Adds z-loss regularization to parallel_cross_entropy. Z-loss penalizes large logit magnitudes by adding z_loss_weight * log(Z)^2 per token to the loss, where log(Z) = log(sum(exp(logits))) is the log-sum-exp (see
ST-MoE, arxiv.org/abs/2202.08906). This stabilizes training by keeping logits in a numerically well-behaved range.

Type of change

New feature (non-breaking change which adds functionality)

Changes

The Triton kernel already computes m (running max) and d (sum of shifted exponentials) as part of the online softmax. lse = m + log(d) is a free byproduct which means no extra data movement required.
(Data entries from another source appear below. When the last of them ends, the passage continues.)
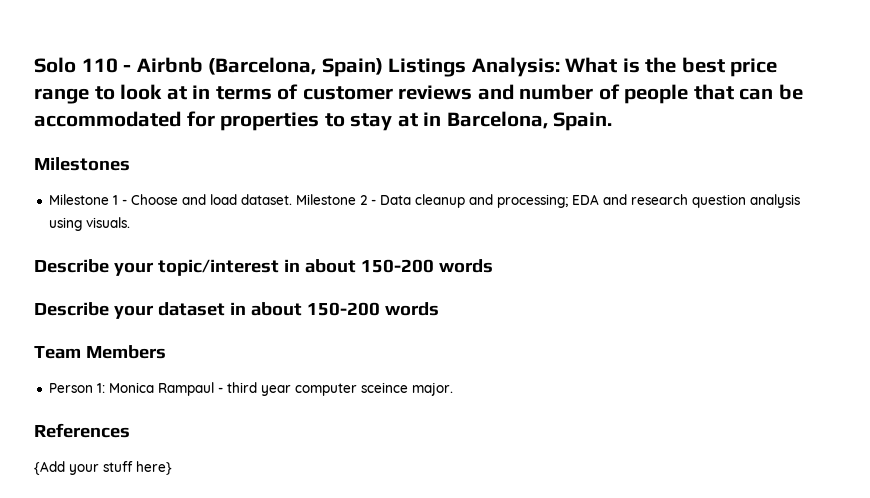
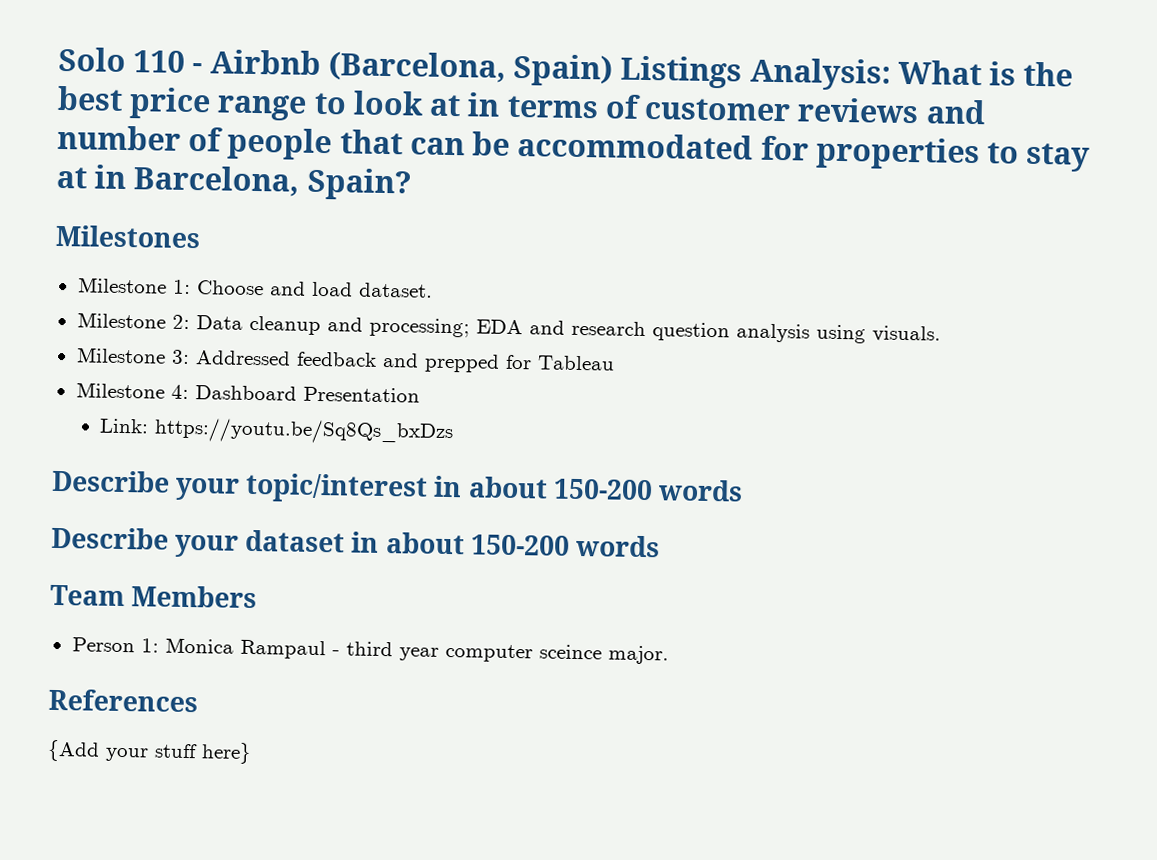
[553,112,613,131] Spain. -> [306,167,412,201] Spain?
[112,195,127,205] 1 - -> [172,279,191,295] 1:
[295,194,376,205] Milestone 2 - -> [76,312,190,330] // Milestone 2:
(130, 222) none -> [75,347,615,373] [75,382,420,403] [99,417,455,446] // Milestone 3: Addressed feedback and prepped for Tableau // Milestone 4: Dashboard Presentation // Link: https://youtu.be/Sq8Qs_bxDzs

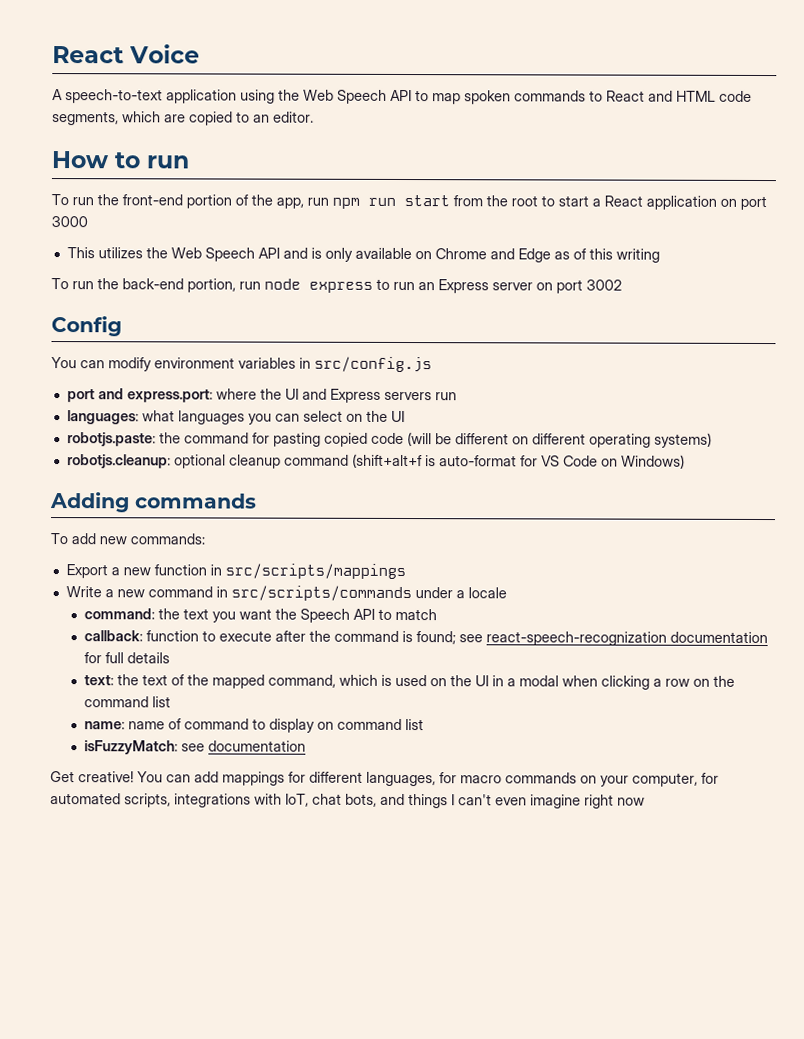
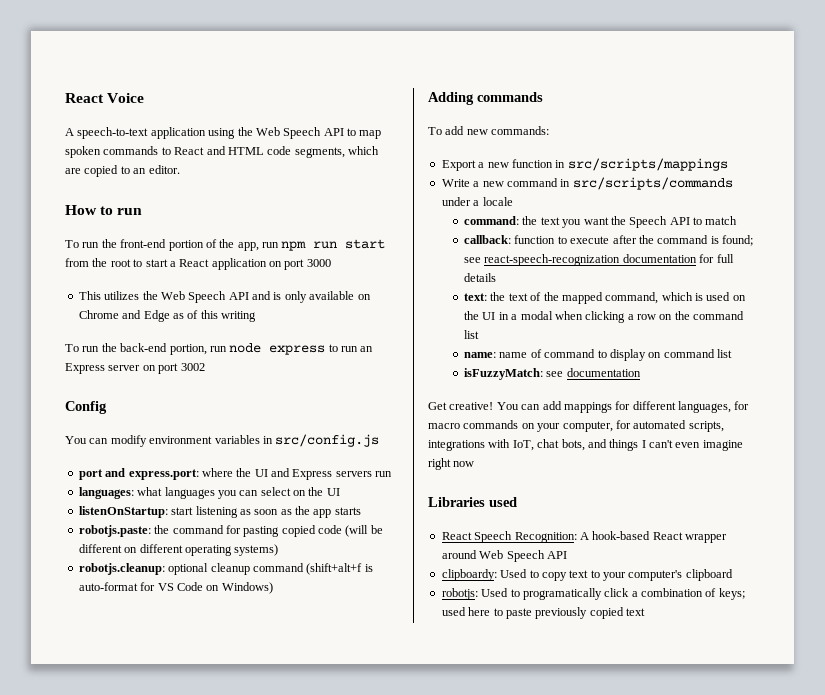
(405, 416) none -> [78,506,361,518] // listenOnStartup: start listening as soon as the app starts
(645, 801) none -> [428,497,517,507] [441,531,727,543] [441,550,567,562] [441,569,733,581] [441,588,745,600] [441,607,645,619] // Libraries used // React Speech Recognition: A hook-based React wrapper around Web Speech API // clipboardy: Used to copy text to your computer's clipboard // robotjs: Used to programatically click a combination of keys; used here to paste previously copied text

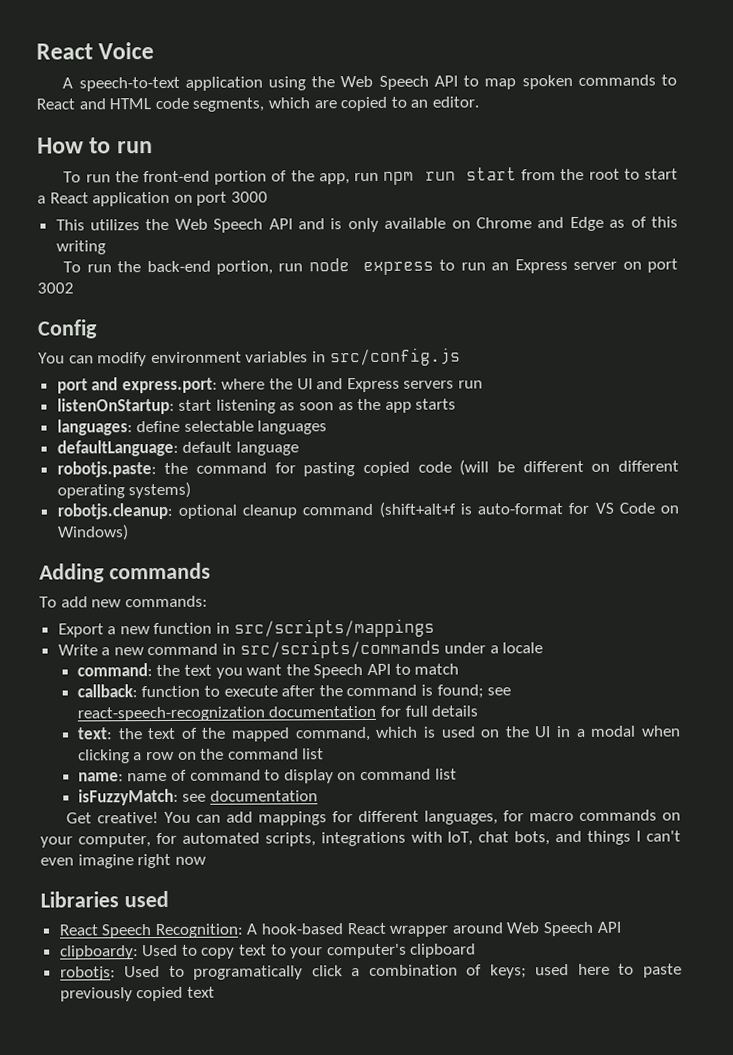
[78,487,340,499] // languages: what languages you can select on the UI -> (484, 384) none
(361, 511) none -> [56,419,328,436] [56,439,299,457] // languages: define selectable languages // defaultLanguage: default language

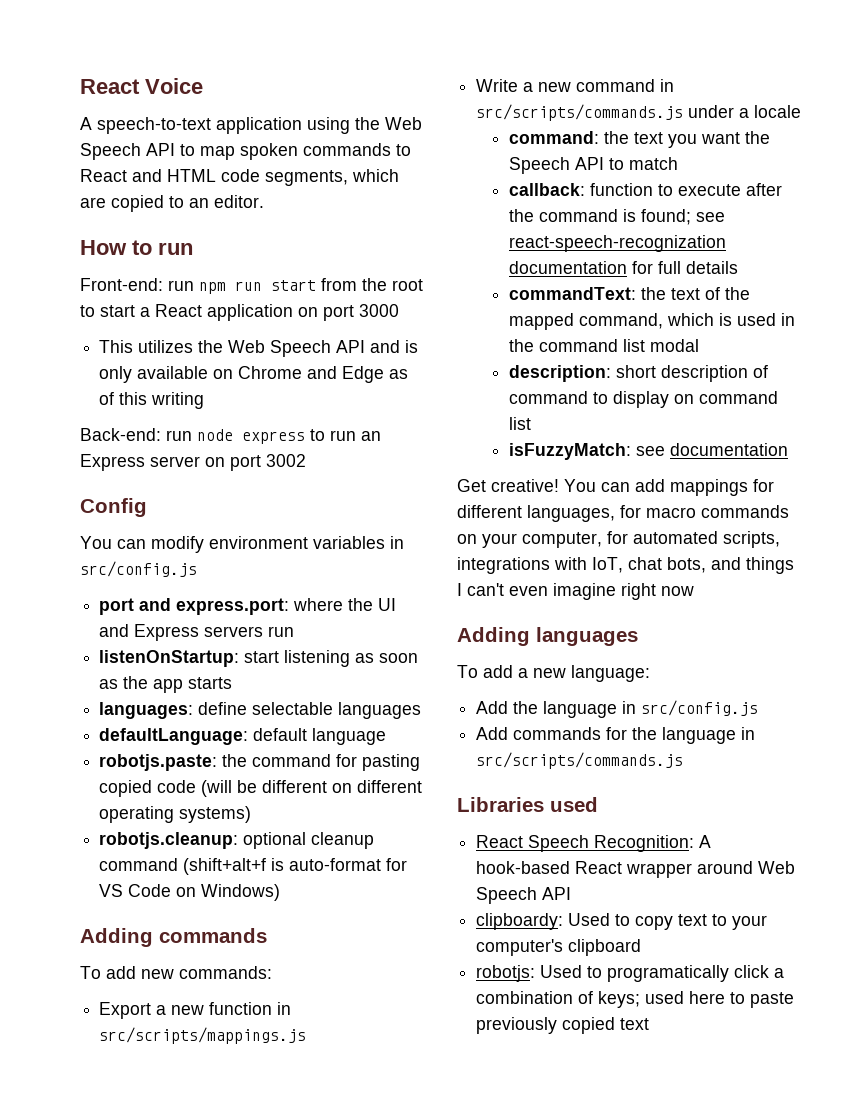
[63,170,350,185] To run the front-end portion of the app, -> [80,278,163,291] Front-end:
[63,260,274,275] To run the back-end portion, -> [80,428,161,441] Back-end:
[233,618,435,638] src/scripts/mappings -> [99,1027,307,1044] src/scripts/mappings.js
[239,639,441,659] src/scripts/commands -> [476,104,684,121] src/scripts/commands.js
[76,727,113,740] text: -> [508,287,636,300] commandText:
[480,725,682,738] [77,749,197,764] on the UI in a modal when clicking a row on -> [780,313,795,326] in
[77,772,168,782] // name: name -> [649,339,699,352] [508,365,748,382] modal // description: short description
(206, 860) none -> [457,627,638,646] [457,665,650,682] [476,700,759,718] [476,727,756,744] [476,752,684,769] // Adding languages // To add a new language: // Add the language in src/config.js // Add commands for the language in src/scripts/commands.js

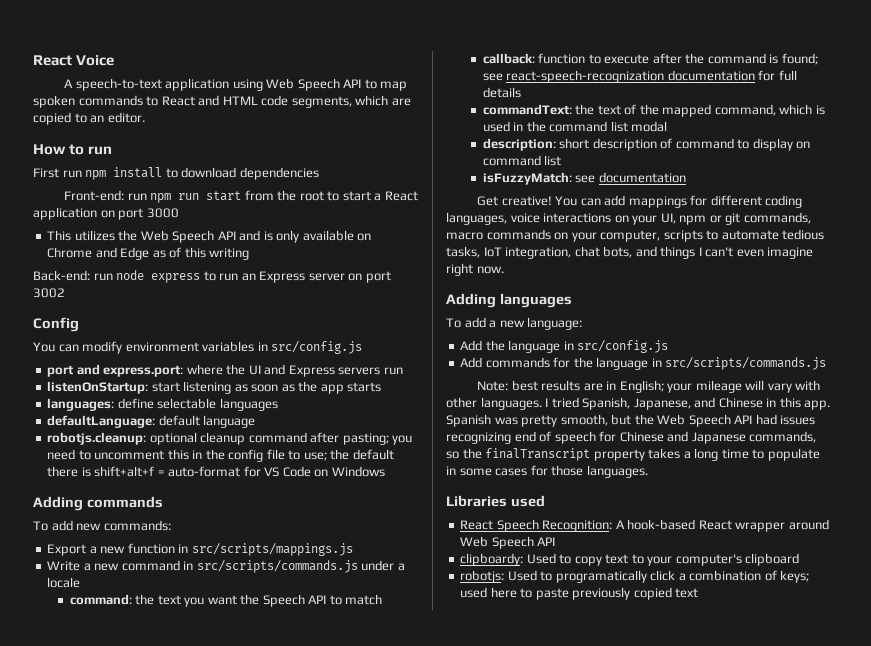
[355,117,380,130] the -> (263, 85) none
(193, 248) none -> [33,167,319,180] // First run npm install to download dependencies
[99,754,421,771] [99,780,423,797] [99,806,252,823] [99,832,375,849] [99,858,285,875] robotjs.paste: the command for pasting copied code (will be different on different operating systems) // robotjs.cleanup: optional cleanup command (shift+alt+f is -> [47,432,413,445] [47,449,394,462] [47,466,165,477] robotjs.cleanup: optional cleanup command after pasting; you need to uncomment this in the config file to use; the default there is shift+alt+f =
[201,884,281,901] Windows) -> [331,466,385,477] Windows
[527,505,641,522] languages, for -> [765,195,803,208] [446,212,811,225] coding languages, voice interactions on your UI, npm or git commands,
[607,531,780,548] [457,557,623,574] for automated scripts, integrations with IoT, -> [663,229,825,242] [446,246,572,259] scripts to automate tedious tasks, IoT integration,
[661,586,694,596] now -> [476,266,504,274] now.
(684, 760) none -> [477,380,821,393] [446,397,831,410] [446,414,816,427] [446,431,817,444] [446,448,820,461] [446,465,648,478] // Note: best results are in English; your mileage will vary with other languages. I tried Spanish, Japanese, and Chinese in this app. Spanish was pretty smooth, but the Web Speech API had issues recognizing end of speech for Chinese and Japanese commands, so the finalTranscript property takes a long time to populate in some cases for those languages.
Forward: compute lse = m + log(d) using variables and add z_loss_weight * lse^2 to the per-token loss. Reuse lse in the label-smoothing path (smooth_loss previously recomputed m + log(d)).
Backward: scale the softmax gradient by (1 + 2 * z_loss_weight * lse), derived from d/dx_i[z_loss_weight * lse^2] = 2 * z_loss_weight * lse * softmax(x_i).
Dead-code elimination: z_loss_weight is tl.constexpr enabling triton to eliminate all z-loss branches at compile time when z_loss_weight=0.0.
API: parallel_cross_entropy(..., z_loss_weight=0.0) is backward compatible. Hence, default behavior is unchanged.

Tests

Z-loss tests extend the existing test infrastructure rather than introducing separate helpers. generate_infra accepts an optional z_loss_weight parameter: when > 0, it builds a PyTorch reference function that computes F.cross_entropy + z_loss_weight * lse^2 in FP32. one_iteration_test passes z_loss_weight through to parallel_cross_entropy. This keeps all z-loss tests in the same pattern as the existing suite.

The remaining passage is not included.